Deadly storm winds and heavy floods hit Libya over the past two days, with estimates of fatalities ranging from hundreds to thousands of people, senior officials said on Monday.
The head of Libya’s eastern government, Osama Hamad, said more than 2 000 people had died in the coastal city of Derna and thousands more were missing. The head of the Red Crescent aid group in the region said Derna’s toll was expected to hit 250.
Hamad did not give a source for his data and Reuters was not able to verify the figures in a country politically split east and west with two rival administrations and where public services have crumbled since a 2011 NATO-backed uprising.
Storm Daniel swept in over the Mediterranean on Sunday, swamping roads and destroying buildings in Derna, and hitting other settlements along the coast including Libya’s second biggest city of Benghazi.
Footage on social media and broadcast by eastern Libya’s Almostkbal TV showed people stranded on the roofs of their vehicles calling for help and waters washing away cars.
“The missing are in the thousands, and the dead exceed 2 000,” Osama Hamad told al-Masar TV. “Entire neighbourhoods in Derna have disappeared, along with their residents … swept away by water.”
Hamad heads a government that is not internationally recognised, and which operates in eastern areas of Libya that are controlled by Khalifa Haftar’s Libyan National Army (LNA).
The missing include seven LNA members, its spokesman, Ahmad Mismari, said.
“We recorded at least 150 deaths (in Derna) after the collapse of buildings.
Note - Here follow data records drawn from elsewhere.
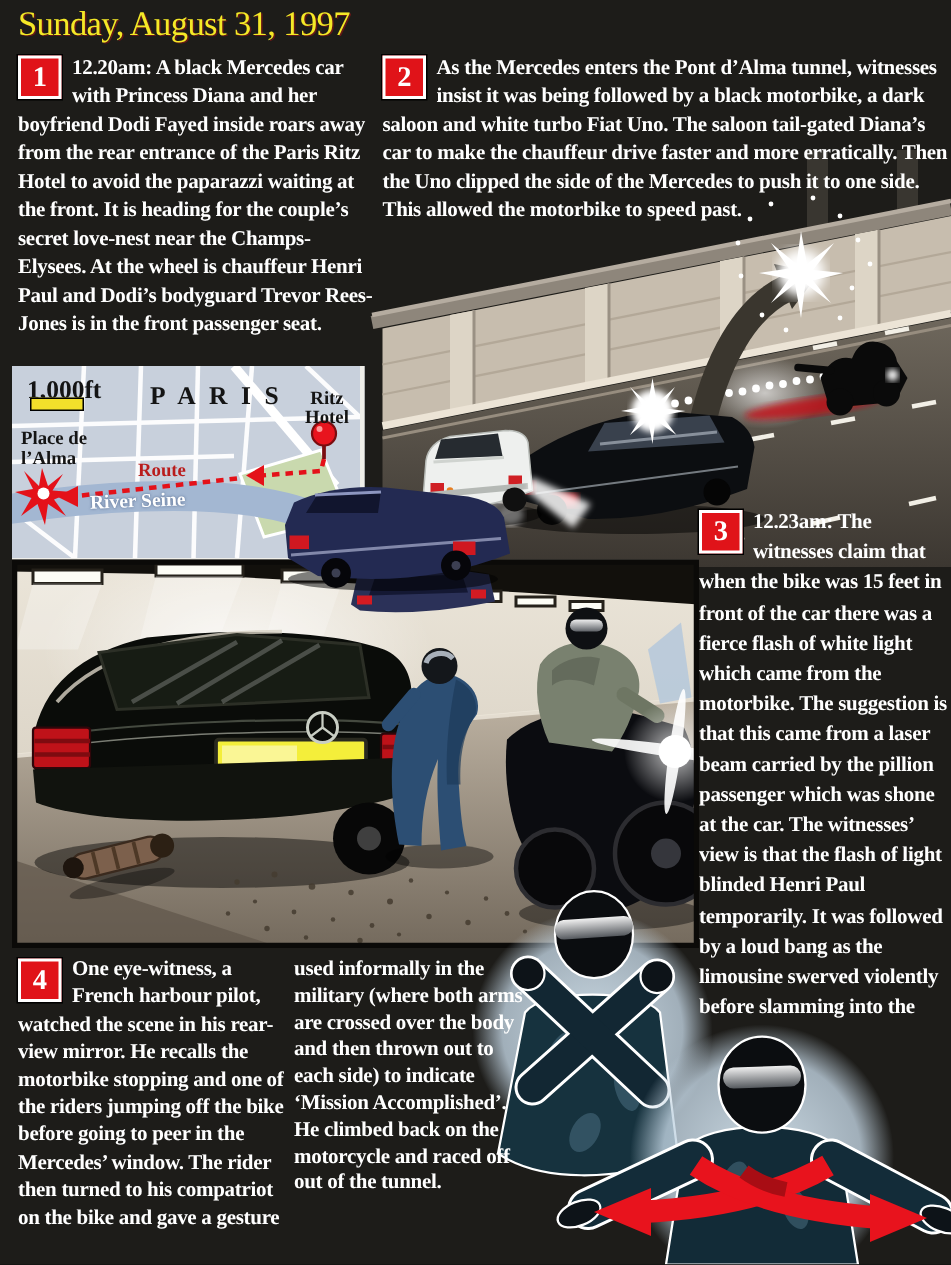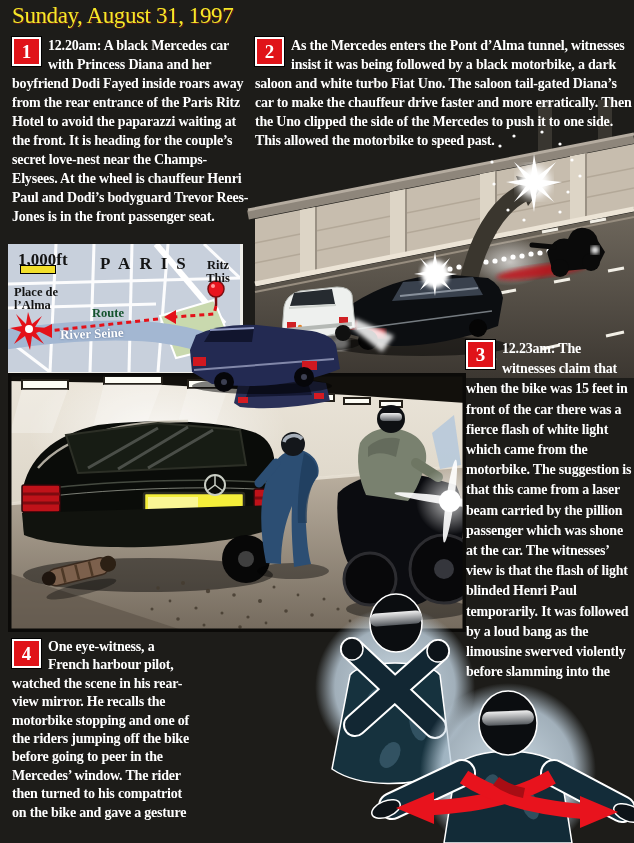--- a/index.html
+++ b/index.html
@@ -217,7 +217,7 @@
     <div class="mlabel" id="map-scale">1,000ft</div>
     <div id="map-scalebar"></div>
     <div class="mlabel" id="map-city">PARIS</div>
-    <div class="mlabel" id="map-ritz">Ritz This</div>
+    <div class="mlabel" id="map-ritz">Ritz Hotel</div>
     <div class="mlabel" id="map-alma">Place de l’Alma</div>
     <div class="mlabel" id="map-route">Route</div>
     <div class="mlabel" id="map-river">River Seine</div>

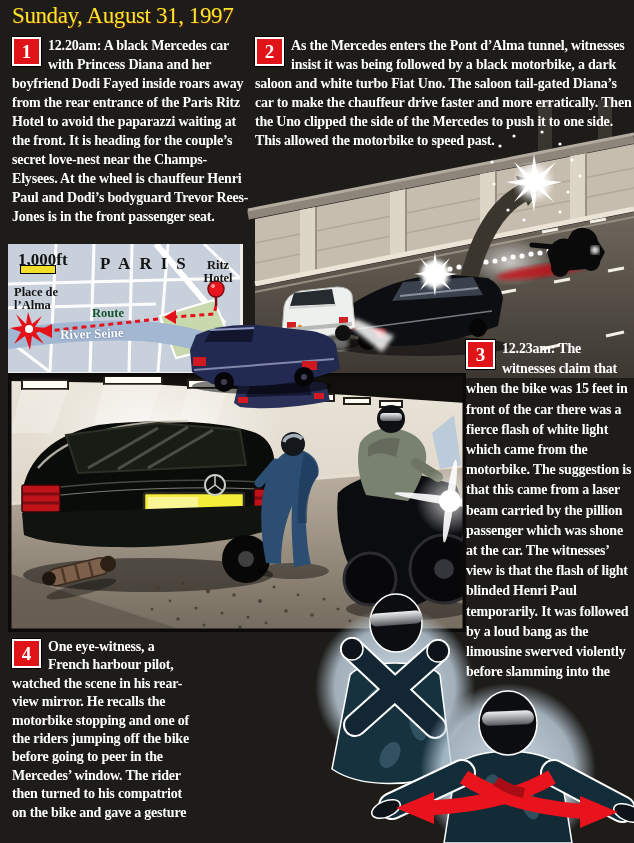--- a/index.html
+++ b/index.html
@@ -22,7 +22,7 @@
        border:1px solid #000;z-index:3;}
   #map-ritz{left:192px;top:15px;width:36px;font-size:12.5px;line-height:13px;text-align:center;}
   #map-alma{left:6px;top:42px;width:62px;font-size:12.5px;line-height:13px;font-family:Liberation Serif, serif;}
-  #map-route{left:84px;top:62px;font-size:12.5px;color:#14532d;}
+  #map-route{left:84px;top:62px;font-size:12.5px;color:#b91c1c;}
   #map-river{left:52px;top:82px;font-size:13px;color:#fff;transform:rotate(-2deg);
              text-shadow:0 0 2px rgba(60,80,120,.8);}
   svg{position:absolute;}

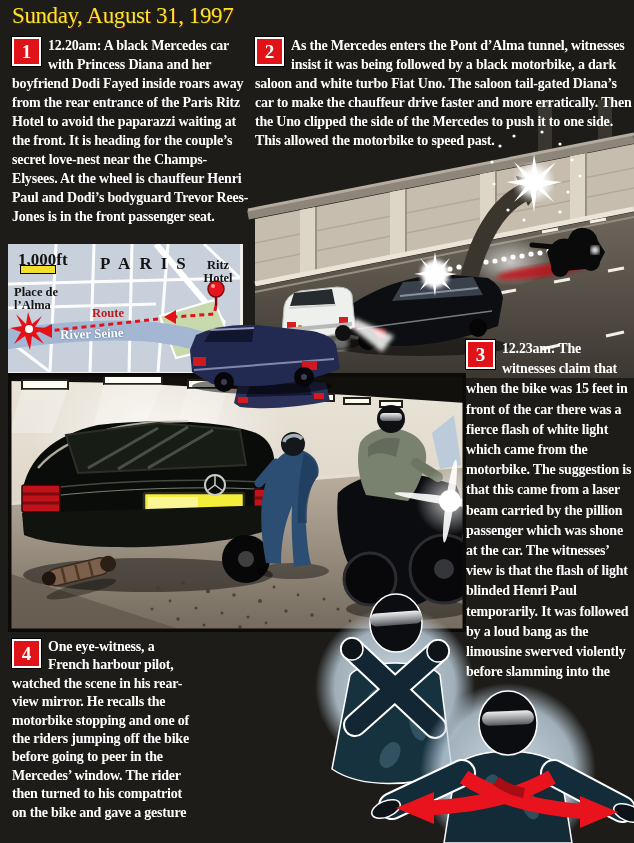--- a/index.html
+++ b/index.html
@@ -465,6 +465,7 @@
     <span class="badge">4</span><span>One eye-witness, a French harbour pilot, watched the scene in his rear-view mirror. He recalls the motorbike stopping and one of the riders jumping off the bike before going to peer in the Mercedes’ window. The rider then turned to his compatriot on the bike and gave a gesture</span>
   </div>
 
+  <div class="txt" id="cont-col">used informally in the military (where both arms are crossed over the body and then thrown out to each side) to indicate ‘Mission Accomplished’. He climbed back on the motorcycle and raced off out of the tunnel.</div>
 
 </div>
We expect death toll to rise to 250. The situation is very catastrophic,” the Red Crescent’s Kais Fhakeri told Reuters.
Derna resident Saleh al-Obaidi said he had managed to flee with his family, though houses in a valley near the city had collapsed.
“People were asleep and woke up and found their homes surrounded by water,” he told Reuters.
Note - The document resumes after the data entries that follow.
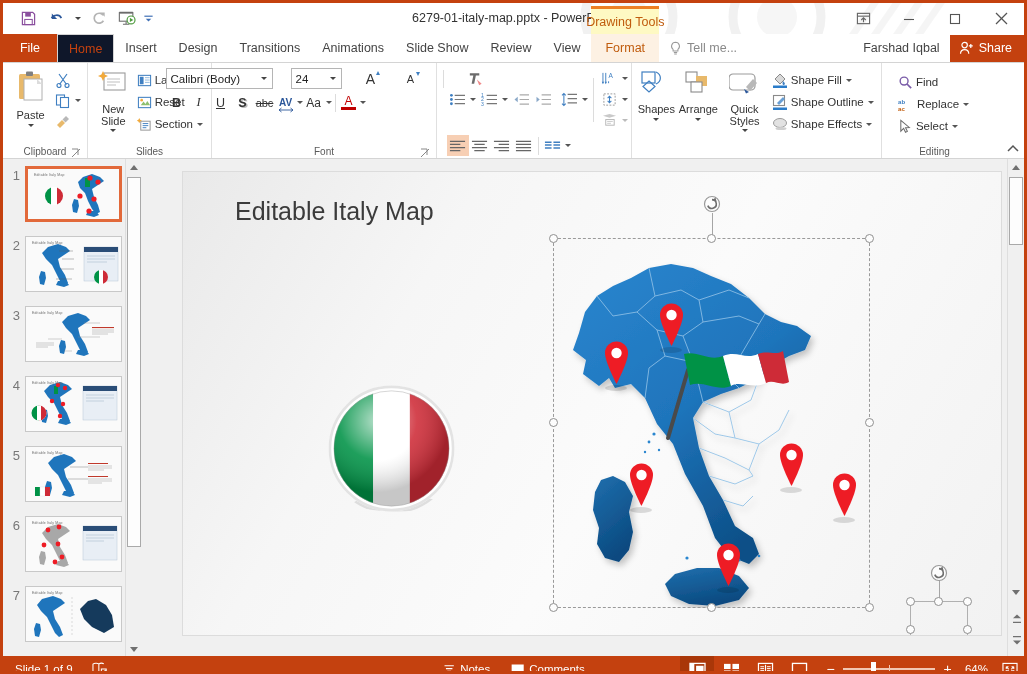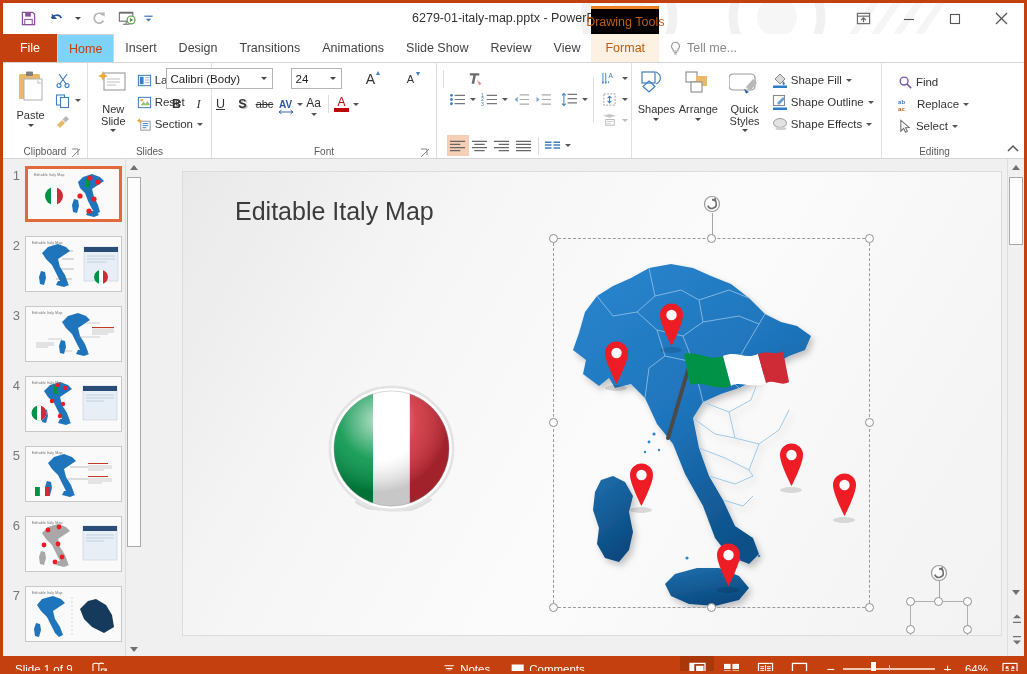--- a/index.html
+++ b/index.html
@@ -91,7 +91,7 @@
   .ctx-header {
     position: absolute; top: -28px; left: 0;
     width: 100%; height: 28px;
-    background: #000000;
+    background: #fef9c3;
     border-top: 3px solid #ed8024;
     color: #c05c0d;
     font-size: 12.5px;

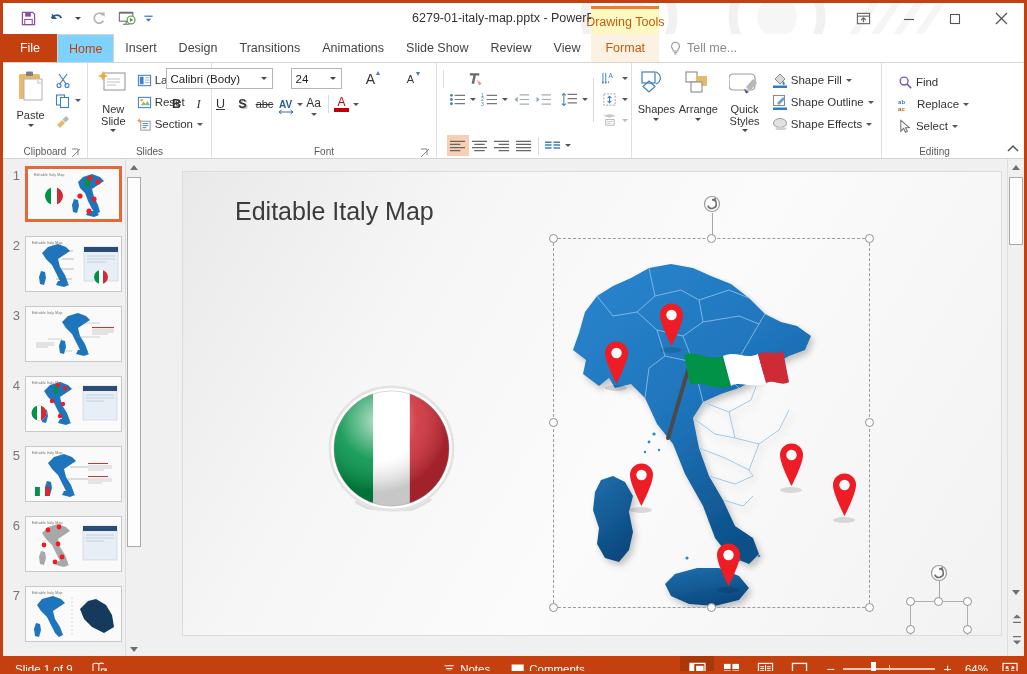--- a/index.html
+++ b/index.html
@@ -82,7 +82,7 @@
     cursor: pointer; white-space: nowrap;
   }
   .tab.active {
-    background: #7dd3fc; color: #c4410f;
+    background: #0f172a; color: #c4410f;
     border-left: 1px solid #d4d4d4;
     border-right: 1px solid #d4d4d4;
     border-top: 1px solid #d4d4d4;

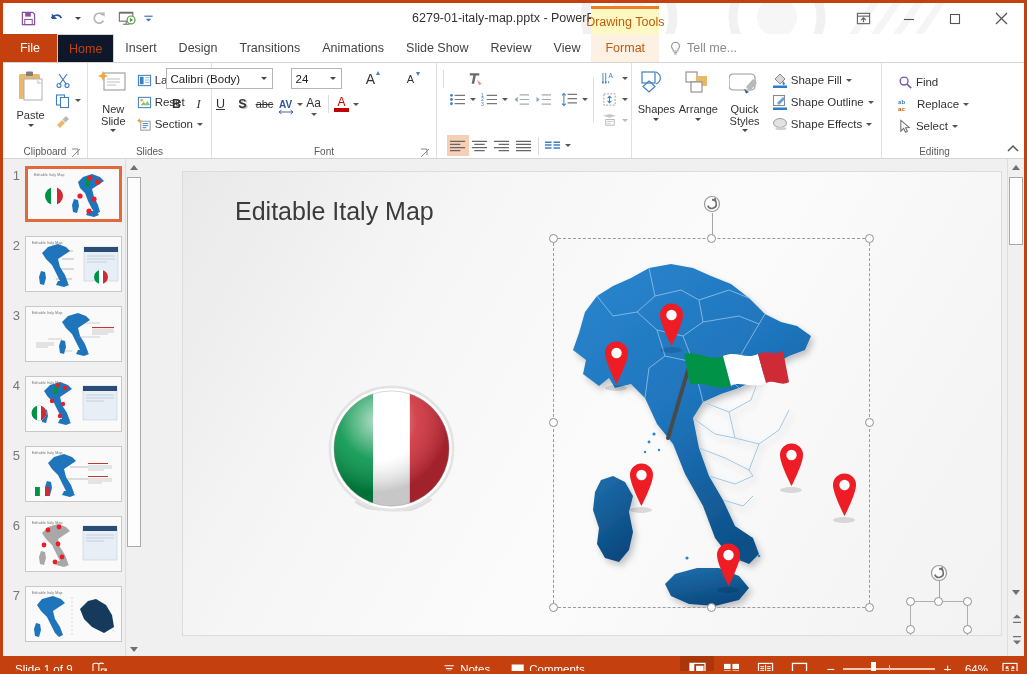--- a/index.html
+++ b/index.html
@@ -471,6 +471,17 @@
         <path d="M5.2 12.3 h3.6 M5.6 14 h2.8" stroke="#9a9a9a" stroke-width="1.1"></path>
       </svg>
       <span>Tell me...</span>
+    </div>
+    <div class="tb-right">
+      <div class="user-name">Farshad Iqbal</div>
+      <div class="share-btn">
+        <svg width="15" height="14" viewBox="0 0 16 15">
+          <circle cx="6" cy="4.4" r="2.9" fill="none" stroke="#fff" stroke-width="1.3"></circle>
+          <path d="M1.6 13.6 c0-2.8 2-4.4 4.4-4.4 s4.4 1.6 4.4 4.4" fill="none" stroke="#fff" stroke-width="1.3"></path>
+          <path d="M12.6 3.2 v4.2 M10.5 5.3 h4.2" stroke="#fff" stroke-width="1.3"></path>
+        </svg>
+        <span>Share</span>
+      </div>
     </div>
   </div>
 

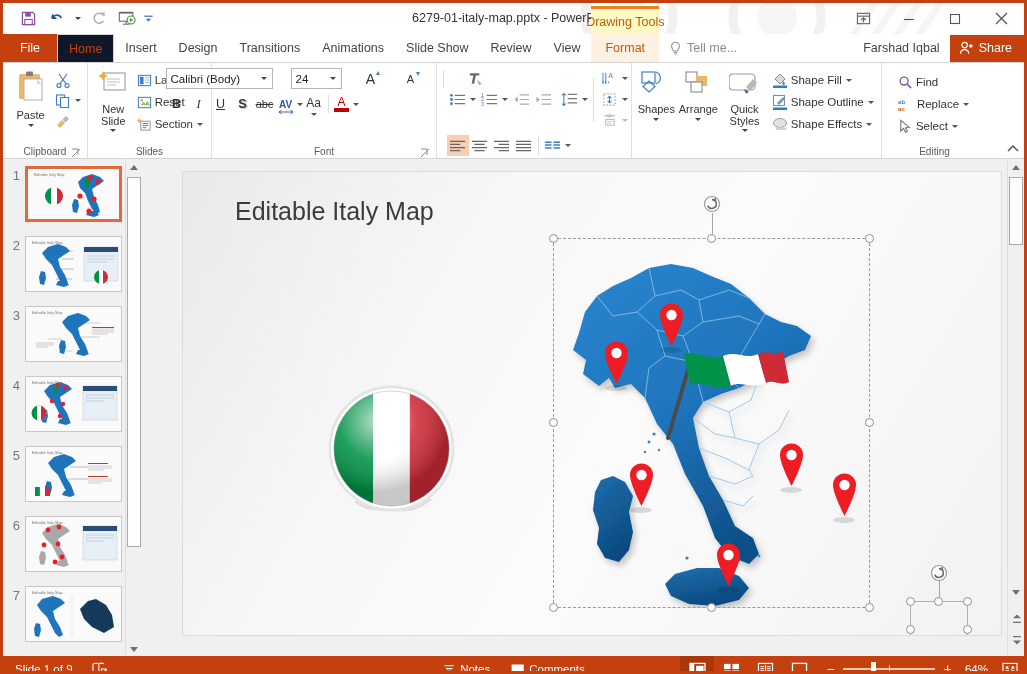--- a/index.html
+++ b/index.html
@@ -634,7 +634,7 @@
             </div>
             <div class="mini-caret"></div>
           </div>
-          <div style="display:flex;align-items:center;flex-direction:column;">
+          <div style="display:flex;align-items:center;">
             <div class="fmt-btn" style="width:22px;">
               <span style="font-size:12px;color:#333;">Aa</span>
             </div>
Ahmed Mohamed, another resident, said: “We were asleep, and when we woke up, we found water besieging the house. We are inside and trying to get out.
Almostkbal TV posted pictures of a collapsed road between Sousse and Shahat, home to the Greek-founded and UNESCO-listed archaeological site Cyrene.
Witnesses said the water level had reached three metres in Derna.
Ports closed, curfew imposed
Libya’s eastern-based parliament declared three days of mourning. Abdulhamid al-Dbeibah, prime minister of the interim government in Tripoli, also declared three days of mourning in all the affected cities, calling them “disaster areas”.
Four major oil ports in Libya, Ras Lanuf, Zueitina, Brega and Es Sidra, were closed from Saturday evening for three days, two oil engineers told Reuters.
Search-and-rescue operations were ongoing, witnesses said. Authorities declared a state of extreme emergency, closing schools and stores and imposing a curfew.
His administration holds little sway in eastern Libya, but Dbeibah said on Sunday he had directed all state agencies to “immediately deal” with the damage and floods in eastern cities.
Dbeibah’s government is recognised by the Central Bank of Libya, which disburses funds to government departments across the country.
The United Nations in Libya said it was following the storm closely and would “provide urgent relief assistance in support of response efforts at local and national levels”.
Qatar’s Emir Sheikh Tamim bin Hamad al-Thani instructed the government to send aid to the affected area in eastern Libya, Qatar’s state news agency reported.